Foot-holder wrapped in carbon-fiber:
I found that wrapping the foot-holder was more difficult than I expected. It took many tries. I used 3M spray adhesive to hold the carbon-fiber in place as I wrapped the foam. This helped considerably. Many DIYers use the 3M 77 product.
Testing the plug:
I am glad I performed this test since on the first attempt, I could not insert the front wheel into the dropouts due to the front fork (the foam needed additional shaping). Additionally, I have used a fair amount of epoxy mixed with abundant amount of glass microballs (very light weight material that is quite sandable mixed into the epoxy) to finish, feather and add support to the foam plug.
View from the rear:
Building the Handles for the Crank:
Layout the Carbon Fiber on Plug:
I have found that the best way to cut the many, many pieces of carbon fiber is to follow a process. That process is,
· Build paper template in order to have the carbon fiber fit properly.

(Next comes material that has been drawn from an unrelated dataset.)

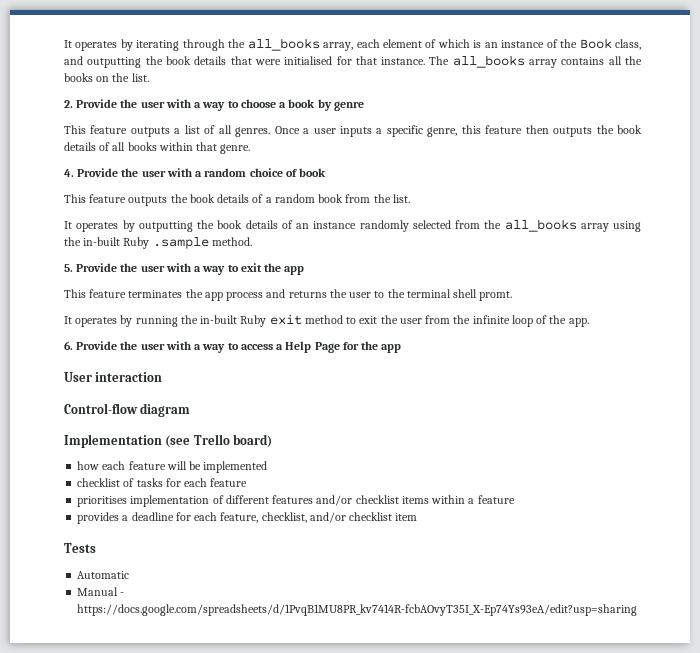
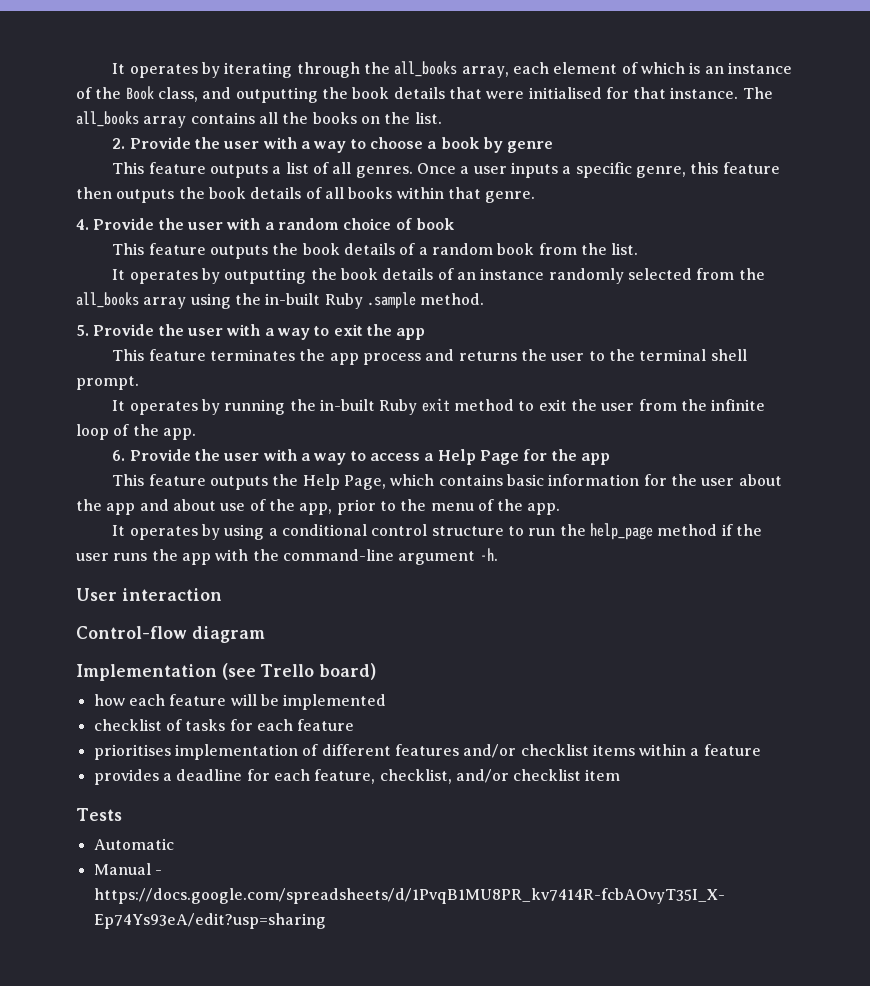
- This feature terminates the app process and returns the user to the terminal shell promt.
+ This feature terminates the app process and returns the user to the terminal shell prompt.
+ This feature outputs the Help Page, which contains basic information for the user about the app and about use of the app, prior to the menu of the app.
+ It operates by using a conditional control structure to run the help_page method if the user runs the app with the command-line argument -h.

· Spray light adhesive on back of template
· Adhere paper template to the CF. This will help alleviate the fraying that occurs easily with a “Twill” carbon fiber that I am using predominantly.
· Cut carbon fiber AND accompanying peel ply (if peel ply is to be used) to the template.
· Peel off the template after the carbon fiber is in place on the plug.
Foot Holder after Vacuum W/ 3 Layers of CF:
The sanded carbon fiber foot-holder has the plug’s Styrofoam melted out with acetone. The foam had “crushed” some at 19” of vacuum. Therefore, the finish is not perfect. This may take 4 or 5 coats of resin – with the appropriate sanding between layers – in order to get a better finish. If the foam had not crushed, I think the finish would have been better.